Selecting a Common-bus SPI Device on the NanoBoard NB2
Related article: NB2DSK01 SPI System Overview
For common-bus SPI devices that can be accessed from a design programmed into the daughter board FPGA attached to your NanoBoard NB2, the unique device addresses and associated chip select signals are summarized in Table 1.
Target Device | Address (Binary) | Address (Hexadecimal) | Associated Chip Select Signal |
---|---|---|---|
Flash Memory (Embedded/FPGA Boot) | 00001 | 0x01 | FLASH1_CS_N |
Flash Memory (Embedded) | 00010 | 0x02 | FLASH2_CS_N |
Board Clock | 00100 | 0x04 | CLKGEN_CS_N |
Touch Screen Digitizer | 00101 | 0x05 | TFT_SPI_CS_N |
Real Time Clock (RTC) | 00110 | 0x06 | RTC_CS_N |
Peripheral Board A (Device 1) | 00111 | 0x07 | EXTSPI_CSA_N0 |
Peripheral Board A (Device 2) | 01000 | 0x08 | EXTSPI_CSA_N1 |
Peripheral Board B (Device 1) | 01001 | 0x09 | EXTSPI_CSB_N0 |
Peripheral Board B (Device 2) | 01010 | 0x0A | EXTSPI_CSB_N1 |
Peripheral Board C (Device 1) | 01011 | 0x0B | EXTSPI_CSC_N0 |
Peripheral Board C (Device 2) | 01100 | 0x0C | EXTSPI_CSC_N1 |
Selecting a Common-bus SPI Device on the NanoBoard 3000
Related article: NanoBoard 3000 SPI System Overview
For common-bus SPI devices that can be accessed from a design programmed into the User FPGA on your 3000-series NanoBoard, the unique device addresses and associated chip select signals are summarized in Table 2.
Target Device | Address (Binary) | Address (Hexadecimal) | Associated Chip Select Signal |
---|---|---|---|
User Flash Memory (Embedded/FPGA Boot) | 00001 | 0x01 | USERFLASH1_CS_N |
User Flash Memory (Embedded) | 00010 | 0x02 | USERFLASH2_CS_N |
Board Clock | 00100 | 0x04 | CLKGEN_CS_N |
Real Time Clock | 00110 | 0x06 | RTC_CS_N |
Peripheral Board (Device 1) | 00111 | 0x07 | EXTSPI_CSA_N0 |
Peripheral Board (Device 2) | 01000 | 0x08 | EXTSPI_CSA_N1 |
Releasing the Bus
Once you have finished communications with the intended slave SPI device, you must release the common SPI bus.

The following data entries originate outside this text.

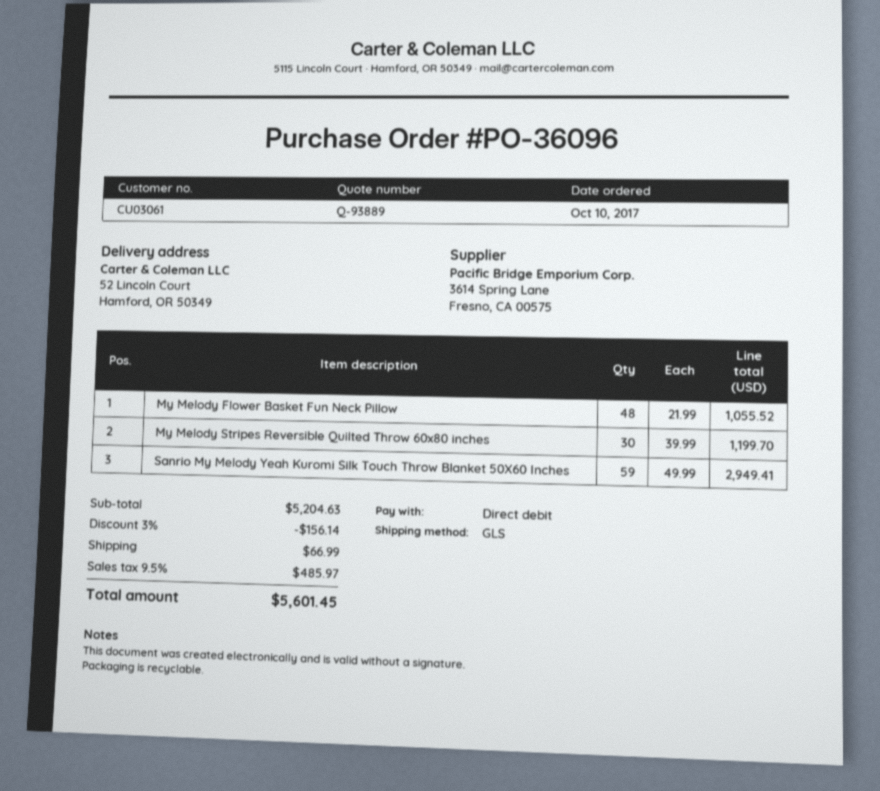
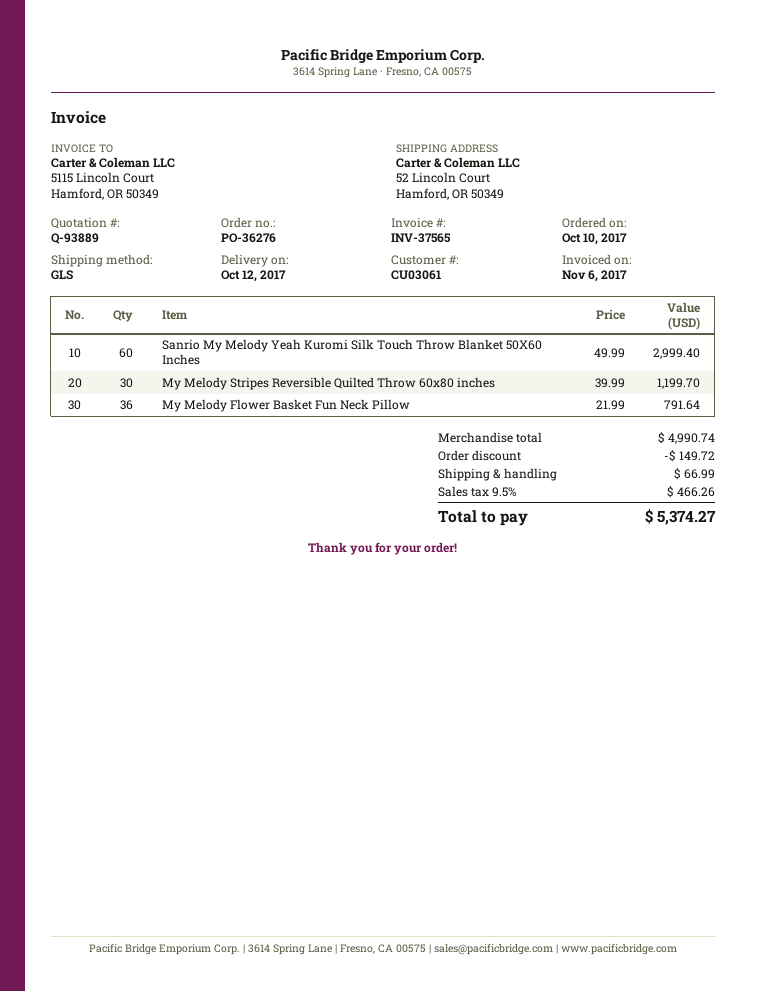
order number: PO-36096 -> PO-36276
My Melody Flower Basket Fun Neck Pillow: 48 x 21.99 = 1055.52 -> 36 x 21.99 = 791.64
Sanrio My Melody Yeah Kuromi Silk Touch Throw Blanket 50X60 Inches: 59 x 49.99 = 2949.41 -> 60 x 49.99 = 2999.40
subtotal: 5204.63 -> 4990.74
discount: 156.14 -> 149.72
tax: 9.5% = 485.97 -> 9.5% = 466.26
total: 5601.45 -> 5374.27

This is achieved by taking the SPI_MODE
line High, switching from direct SPI bus access to access of the SPI Controller's internal address register. Once accessed, you need to flush the register – writing it with all zeroes. As bit 7 of the register is no longer set, request of the SPI bus is cancelled and the SPI Controller will place the SPI bus back into the 'idle' (no ownership) state.
In addition, you should also take the SPI_SEL
line High.
The following code routine shows how the release process can be implemented:
void nanoboard_spi_close(unsigned int base)
{
spi_mode_hi (base );
spi_send_wait_receive(base,0);
spi_cs_hi (base );
}